Los antiguos biógrafos dan noticia de la venida del Poverello a España. La realizó en 1213-1214. Quería visitar el sepulcro de Santiago y predicar la fe a los moros de Andalucía; quería pasar después al África a proseguir su apostolado entre los musulmanes... Sediento de martirio por Cristo, "ebrio de amor", como dice San Buenaventura, llegó a la Península en los grandes días de las Navas de Tolosa y, al parecer, la cruzó de mar a mar, predicando las dulcedumbres evangélicas. Numerosas tradiciones locales señalan su paso: sobresalen la de Burgos, la de Santiago de Galicia, la de Barcelona, donde, dícese, fue con entusiasmo acogido por los Consellers y el pueblo; la de Vich, en cuyo llano está la fuente llamada de Sant Francesc s'hi moria, cantada por Verdaguer... Los cronistas indican que una inesperada enfermedad le obligó a dejar las tierras españolas y retornar precipitadamente a Italia. Allí le vemos, asistiendo al Concilio ecuménico de Letrán del año 1215, donde estrecha su amistad con Santo Domingo y se dan los dos grandes fundadores el famoso abrazo simbólico, presagiador de la íntima colaboración de las dos más importantes órdenes religiosas de la época en la obra del resurgimiento espiritual de Europa.
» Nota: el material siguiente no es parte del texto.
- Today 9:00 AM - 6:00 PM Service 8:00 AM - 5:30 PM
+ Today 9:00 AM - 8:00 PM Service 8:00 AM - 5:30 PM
Escritores eminentes han ensalzado la influencia que el paso del Serafín de Asís por nuestra Patria tuvo, sin duda, en la espiritualidad hispánica. Un remozamiento de ella diríase que arranca de su venida. "El espíritu del grande amador -dice Blanca de los Ríos en su obra sobre San Francisco- encarnó en el corazón de llamas de Ramón Llull, primer brote del franciscanismo en España". De ese franciscanismo que, según dijo magníficamente Vázquez de Mella, "es un injerto sobrenatural en nuestro país". De ese franciscanismo que invade desde aquellos siglos gloriosos toda nuestra vida espiritual y artística, adaptándose a los diversos matices síquicos de las comarcas y regiones.
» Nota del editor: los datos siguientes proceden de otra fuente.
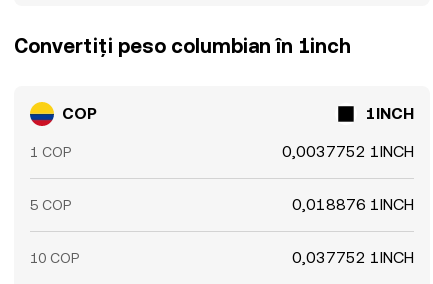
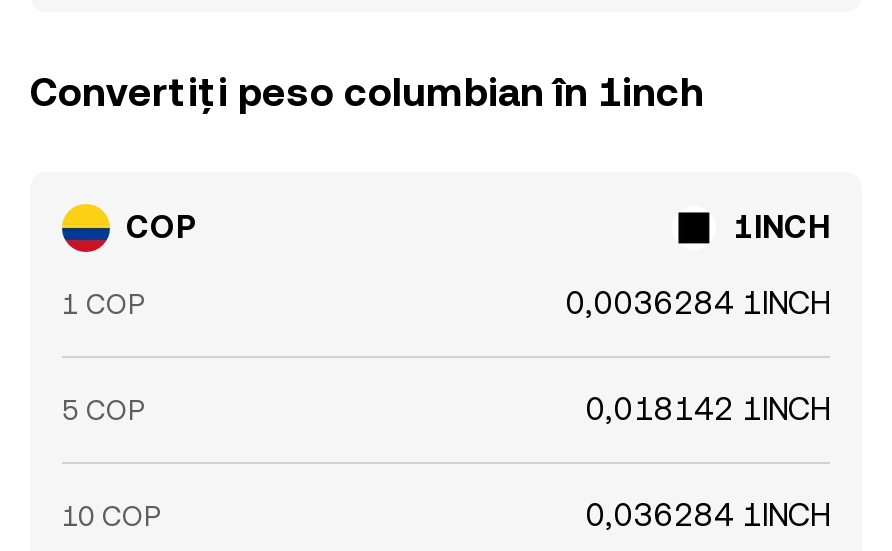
- 0,0037752 1INCH
+ 0,0036284 1INCH

- 0,018876 1INCH
+ 0,018142 1INCH

- 0,037752 1INCH
+ 0,036284 1INCH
Intentó tres veces evangelizar a los musulmanes. A la tercera, lo consigue y, a la vez, realiza el soñado anhelo de la peregrinación a Tierra Santa, donde pudo besar la tierra que Jesús había regado con su sangre. De vuelta a Italia, con los ojos enfermos y el cuerpo agotado por tantas penalidades, pone punto final a la composición de la Regla y se encierra en el silencio preparatorio de la muerte.
Se retira al monte de La Verna, donde se entrega a la meditación de la Pasión del Maestro. Le suplica que le haga sentir en su carne los mismos dolores. Entonces tiene lugar la suprema correspondencia del amor de Dios. Se le aparece Jesucristo en forma de serafín y lo identifica humanamente consigo imprimiéndole sus cinco llagas, que serán la sangrante manifestación de la llama interior que le consume en Amor divino. Con el corazón desbordante de gozo, el 30 de septiembre, baja a Porciúncula para morir en su miserable camastro, importunado por los mosquitos, casi completamente ciego. Allí compone el "Himno al Sol", expresión definitiva de su amor teologal a toda la naturaleza, que le distinguió durante toda su vida. Sus juveniles sueños, en que se veía a sí mismo como el mejor de los trovadores, habían sido realizados.
El viernes 3 de octubre, se extinguió dulcemente, cantando el salmo 141: "A Ti clamo, Señor; Tú eres mi heredad en la tierra de los vivientes, líbrame de la prisión para que cante tu Nombre". Y sus hijos se unen a su canto celestial, que ha atraído a tantos hombres a Jesucristo y a su Iglesia.